Y mientras unos sectores se blindan contra el coronavirus y la covid 19, en otros reina la anarquía. A aumentar el relajo contribuyen algunos niñatos y cantamañanas que niegan las evidencias y ciertos exquisitos que retuercen la Constitución hasta extremos de caricatura en unos momentos de excepcional peligrosidad. Algunos jueces -otros no, menos mal- rechazan que las comunidades autónomas, con competencias sanitarias plenas, prohíban fumar en la calle si los fumadores no respetan la distancia física? por entender que se limita un derecho fundamental, como ha ocurrido en Madrid. ¿Es fumar acaso un derecho fundamental? Los preciosismos judiciales sin duda enriquecen el debate y el entretenimiento técnico jurídico? pero haya o no estado de alarma hay una emergencia sanitaria histórica. Ya van más de 40.000 muertos reales. Y las circunstancias son importantes, o deben serlo, para la traslación del razonamiento a la realidad. No sea que el preciosismo en un sentido lleve a la inconstitucionalidad en otro.

La situación sanitaria se ha descontrolado, los contagios recuperan las cifras de cuando se decretó el estado de alarma. Los muertos suben igualmente, aunque en menor proporción, de momento, por la experiencia médica acumulada. El sistema de reacción tiene que ser obligatoriamente dinámico porque hay vidas en juego, y efectos secundarios irreversibles. ¿Oído, cocina?

Uno de los motores de las infectaciones, epicentro, se dice ahora, son las actividades de ocio, y especialmente el nocturno. En una sola discoteca en Las Palmas de Gran Canaria se originaron más de un centenar de contagios. Hay más casos, muchos más, en el Archipiélago y Península. Otro foco son los botellones y las fiestas y asaderos familiares. Hay fotos estremecedoras por la falta de cerebro colectivo que reflejan: cientos de jóvenes en un salón oscuro apiñados y sin mascarillas. "Además- argumentaba un padre- está el instinto. Los achuchones y escarceos amorosos son inevitables en la diversión nocturna, entre alcohol y música y porros. Para qué engañarnos. Van de serie, como las ruedas en los coches. Instinto y alcohol es igual a relajo y pérdida del control".

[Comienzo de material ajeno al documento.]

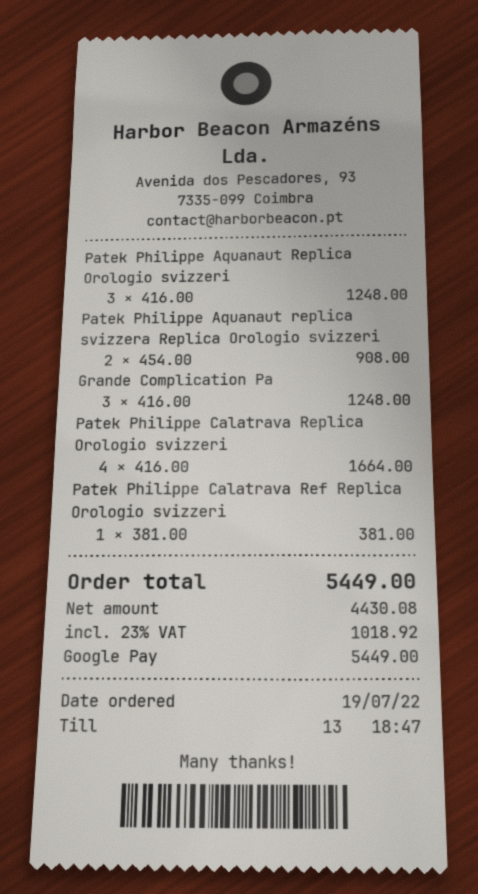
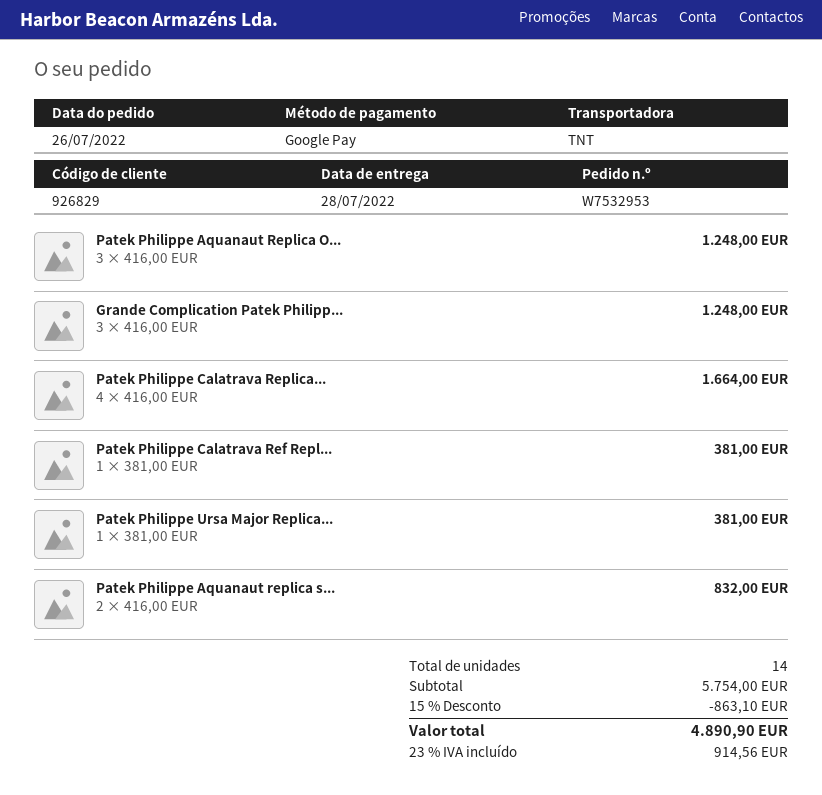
order date: 2022-07-19 -> 2022-07-26
Patek Philippe Aquanaut replica svizzera Replica Orologio svizzeri: 2 x 454.00 = 908.00 -> 2 x 416.00 = 832.00
Patek Philippe Ursa Major Replica...: none -> 1 x 381.00 = 381.00
discount: none -> 15% = 863.10
tax: 23% = 1018.92 -> 23% = 914.56
total: 5449.00 -> 4890.90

Las autoridades sanitarias, las regionales y la nacional, tienen que tener la prioridad de controlar enérgicamente los acontecimientos y embridar el desmadre. Y Pablo Casado, la obligación moral de dejar de lanzar fuegos artificiales como señuelos de distracción y reflexionar sobre su estrategia de boicotear las prórrogas del estado de alarma, cuyos resultados prácticos en la escena del virus no son para estar orgulloso. Aunque la medida cerebral de referencia de la política actual es la del chorlito.

Es obligado hacerse unas preguntas con frialdad, sinceridad y serenidad: ¿Cómo y por qué hemos vuelto al principio?, ¿qué se ha hecho mal para que se multipliquen los brotes y rebrotes que van a producir quizás otra paralización del país y una hecatombe económica y humana?, ¿quiénes, de verdad, están jodiendo la recuperación turística, cada día más utópica e irreal?

Si seguimos así, que Dios nos coja confesados.